The Future League (Nākotnes Līga), currently known as the LVBET League (LVBET līga) for commercial purposes, and prior to 2021 as the Latvian First League (Latvijas Pirmā līga, 1. līga) is the second tier division of football in Latvia organised by the Latvian Football Federation since 1992. Its winners gain promotion to the Latvian Higher League (Virslīga), while the relegated teams move to the Latvian Second League.

== History ==

Since the beginning of football in modern-day Latvia in the early 1910s, the football league pyramid of Latvia was first fragmented into regional competitions, with the teams from the capital, the Riga Football Cup, dominating over the few regional teams up until the late 1920s. With the formation of a regular Latvian Higher League or Virslīga in 1927, the approximate second level of the football pyramid consisted of the provincial championships of the four Historical Latvian Lands (Provinces meistarsacīkstes) and the Riga First League (Rīgas 1. līga), founded in 1923 and 1922 respectively. The promotion and relegation system often changed or was not used.

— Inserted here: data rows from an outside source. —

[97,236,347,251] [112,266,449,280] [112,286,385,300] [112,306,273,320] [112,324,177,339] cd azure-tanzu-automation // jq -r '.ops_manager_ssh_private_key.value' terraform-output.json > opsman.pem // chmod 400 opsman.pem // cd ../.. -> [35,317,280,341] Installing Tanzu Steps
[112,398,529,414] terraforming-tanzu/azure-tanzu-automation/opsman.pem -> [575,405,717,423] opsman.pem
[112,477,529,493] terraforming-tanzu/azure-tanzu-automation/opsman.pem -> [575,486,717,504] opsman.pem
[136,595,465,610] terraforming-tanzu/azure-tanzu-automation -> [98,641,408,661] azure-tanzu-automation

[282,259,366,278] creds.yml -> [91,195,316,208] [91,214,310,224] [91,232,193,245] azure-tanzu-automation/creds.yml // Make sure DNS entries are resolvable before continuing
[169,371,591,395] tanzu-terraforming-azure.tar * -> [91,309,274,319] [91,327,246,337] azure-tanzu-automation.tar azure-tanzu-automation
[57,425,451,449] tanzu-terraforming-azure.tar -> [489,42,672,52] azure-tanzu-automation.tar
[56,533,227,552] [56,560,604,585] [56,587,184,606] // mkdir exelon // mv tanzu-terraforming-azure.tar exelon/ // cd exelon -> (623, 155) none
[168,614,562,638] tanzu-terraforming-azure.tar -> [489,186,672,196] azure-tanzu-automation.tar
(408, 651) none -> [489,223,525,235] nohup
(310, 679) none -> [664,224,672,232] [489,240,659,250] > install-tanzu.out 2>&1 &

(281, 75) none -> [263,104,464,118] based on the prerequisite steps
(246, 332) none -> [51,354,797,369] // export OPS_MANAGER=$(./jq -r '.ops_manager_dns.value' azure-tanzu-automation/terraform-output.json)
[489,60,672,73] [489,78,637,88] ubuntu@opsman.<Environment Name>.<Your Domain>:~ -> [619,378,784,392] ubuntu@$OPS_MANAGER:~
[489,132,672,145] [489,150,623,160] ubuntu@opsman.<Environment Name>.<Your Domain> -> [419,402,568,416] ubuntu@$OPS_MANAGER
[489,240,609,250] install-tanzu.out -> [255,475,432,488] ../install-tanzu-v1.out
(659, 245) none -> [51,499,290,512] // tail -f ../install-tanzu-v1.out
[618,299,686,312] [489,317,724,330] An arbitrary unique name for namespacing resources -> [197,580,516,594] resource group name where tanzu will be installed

During the Soviet occupation of Latvia, the second division of Latvian football league was called the B class of the Latvian SSR (Latvijas PSR B klase), with the top level being the Higher Football League of the Latvian SSR. In the USSR football league system the B class was the third tier of competitions. Until 1991 the B class was also divided into regional tournaments such as the Riga Region Football Championship, Daugavpils Region Football championship, Liepāja Region Football championship and the Valmiera Region Football Championship.

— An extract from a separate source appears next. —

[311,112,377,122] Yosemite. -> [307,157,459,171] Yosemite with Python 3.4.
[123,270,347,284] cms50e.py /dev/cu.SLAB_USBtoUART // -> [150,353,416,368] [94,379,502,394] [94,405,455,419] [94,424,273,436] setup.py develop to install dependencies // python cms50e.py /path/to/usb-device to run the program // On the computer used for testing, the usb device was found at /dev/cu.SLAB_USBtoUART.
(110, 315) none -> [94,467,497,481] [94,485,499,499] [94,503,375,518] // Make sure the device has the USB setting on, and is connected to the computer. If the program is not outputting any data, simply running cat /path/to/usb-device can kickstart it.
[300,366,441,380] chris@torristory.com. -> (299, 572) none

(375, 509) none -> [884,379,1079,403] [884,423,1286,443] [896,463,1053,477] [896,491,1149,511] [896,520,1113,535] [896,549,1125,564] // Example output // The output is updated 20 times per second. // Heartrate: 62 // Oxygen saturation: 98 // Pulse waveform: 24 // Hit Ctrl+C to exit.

After the restoration of the independence of Latvia and the accession to UEFA, the current Latvian First League was founded together with the other modern Latvian football competitions in 1992. From 2007 to 2008, the tournament was known as the Traffic 1. līga, due to its first sponsorship deal concluded with the "Traffic auto advert" advertising company. From 2015 to 2020 its name was Komanda.lv First League (Komanda.lv 1. līga) for sponsorship reasons, after the Komanda.lv sporting goods company became the league's main sponsor in 2015.

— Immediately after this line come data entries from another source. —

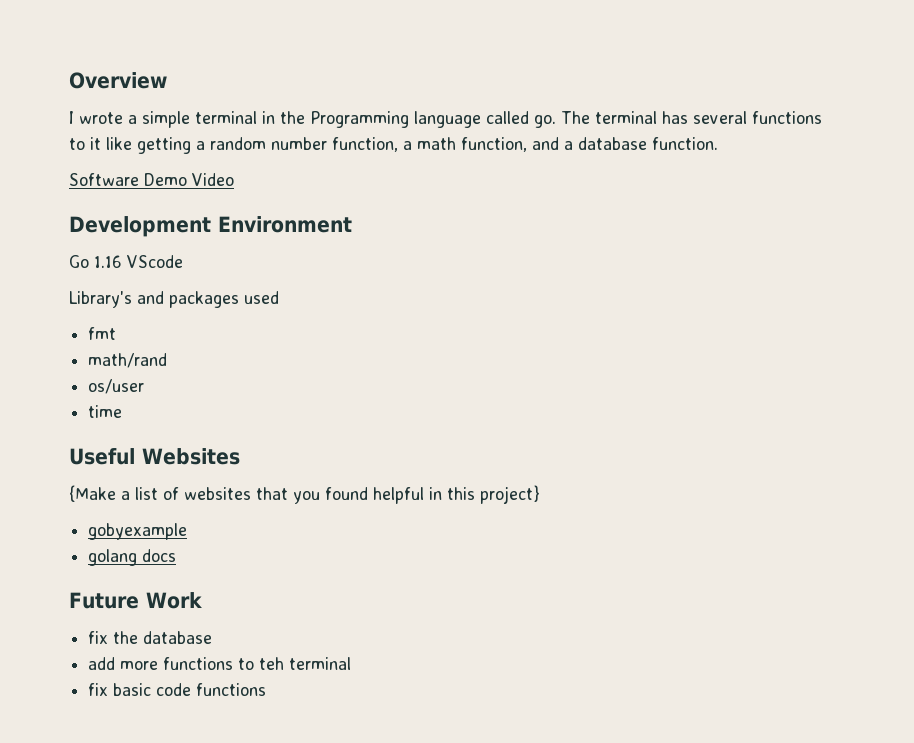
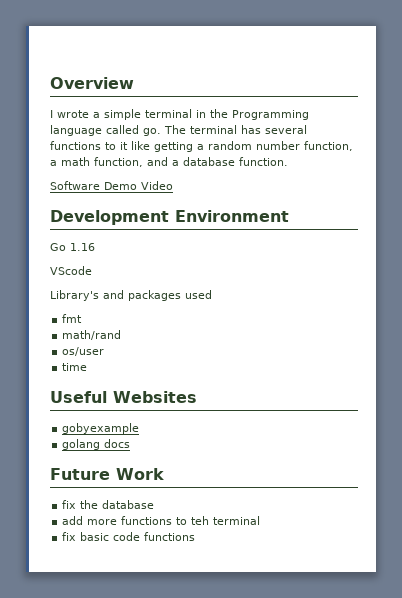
(122, 261) none -> (95, 247) //
[69,485,540,504] // {Make a list of websites that you found helpful in this project} -> (197, 397) none

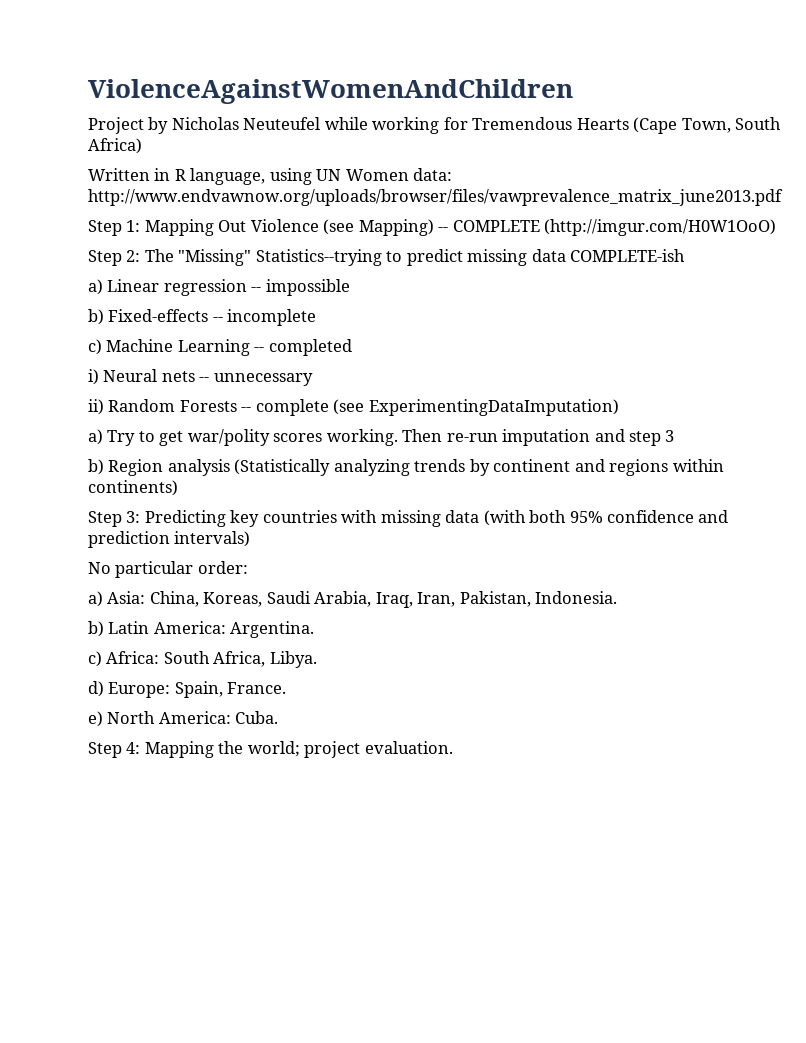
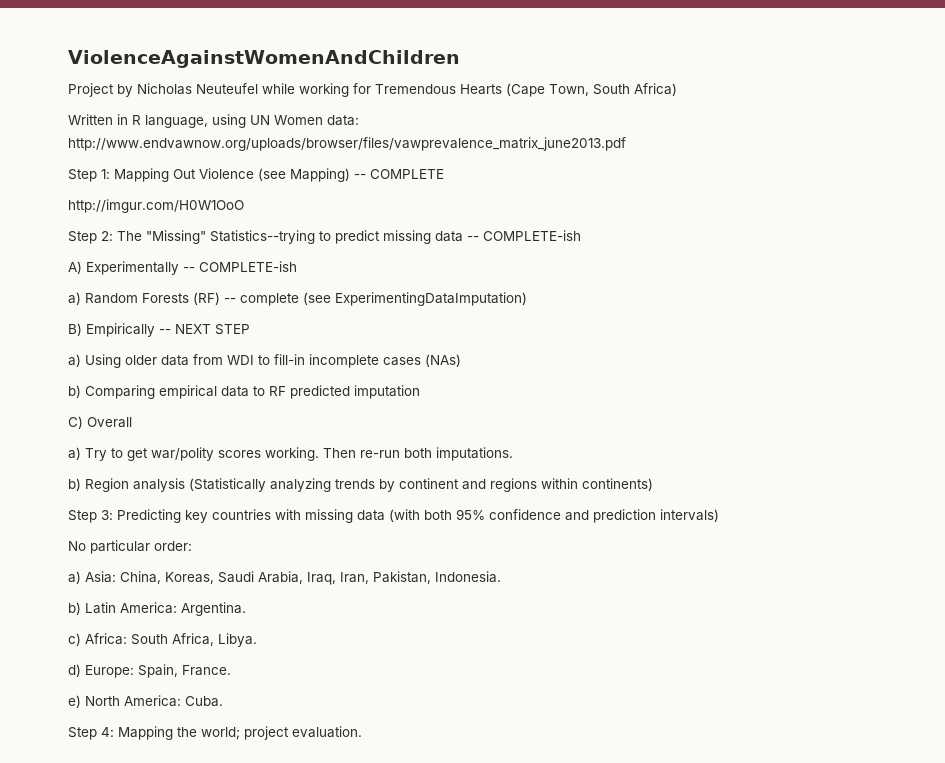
[544,219,777,236] (http://imgur.com/H0W1OoO) -> [68,199,244,213] // http://imgur.com/H0W1OoO
[570,249,686,262] [88,279,350,296] [88,309,317,326] [88,339,352,356] [88,369,313,386] [88,399,104,415] COMPLETE-ish // a) Linear regression -- impossible // b) Fixed-effects -- incomplete // c) Machine Learning -- completed // i) Neural nets -- unnecessary // ii) -> [467,230,581,241] [68,261,297,275] [68,292,81,305] -- COMPLETE-ish // A) Experimentally -- COMPLETE-ish // a)
(237, 406) none -> [193,292,220,305] (RF)
(619, 407) none -> [68,323,250,337] [68,354,461,368] [68,385,420,399] [68,416,132,429] // B) Empirically -- NEXT STEP // a) Using older data from WDI to fill-in incomplete cases (NAs) // b) Comparing empirical data to RF predicted imputation // C) Overall
[502,429,675,446] imputation and step 3 -> [404,447,513,461] both imputations.

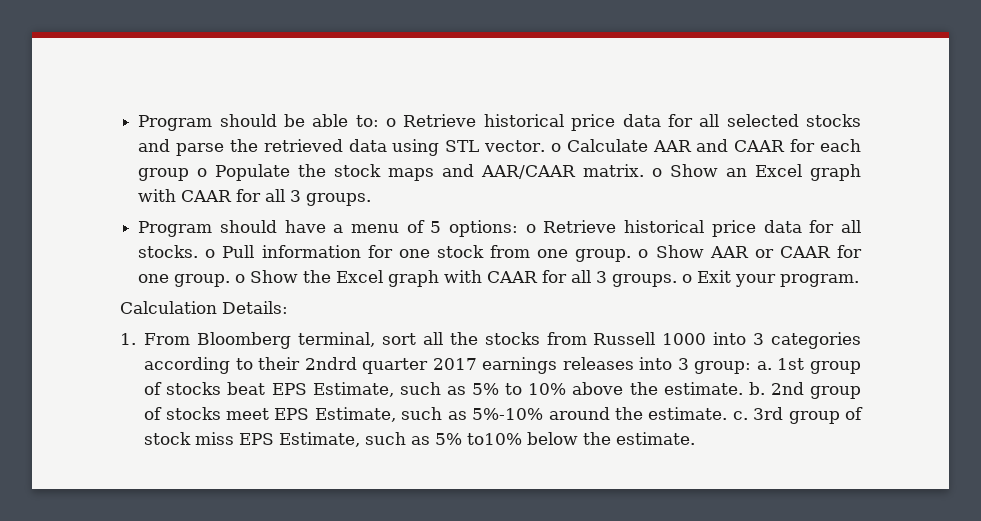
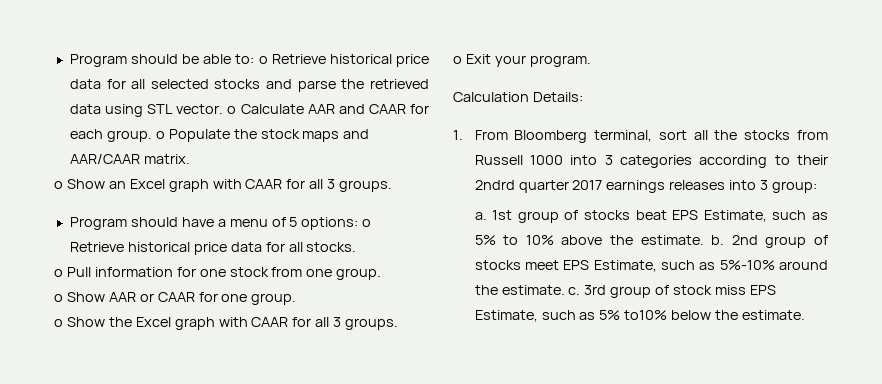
[138,168,190,181] group -> [106,130,152,142] group.
(645, 170) none -> (190, 159) //
(199, 251) none -> (357, 247) //
(632, 255) none -> (382, 274) //
(231, 280) none -> (297, 299) //
(678, 280) none -> (399, 324) //
(752, 367) none -> (818, 187) //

It was renamed the Future League before the 2021 season. Between 2021 and 2024, the league's general sponsor was the gambling company Optibet, so the league was called Optibet Future League (Optibet Nākotnes līga). From the 2026 season, the league's general sponsor is the sports betting company LVBET.

==Format==
There are 14 clubs in the First League. During the course of the season each club plays every other club twice, once at home and once away, with a total of 26 games. At the end of the season, the highest placed club is automatically promoted to the Virslīga. The second lowest placed club in the Virslīga and the second placed club in the First League compete in a two-legged tie for the remaining place in the following season's Virslīga. The two clubs finishing at the bottom of the First League are relegated to the Second League, while the third-from-bottom team competes in a two-legged tie with the third-placed team of the Second League for a place in the First League.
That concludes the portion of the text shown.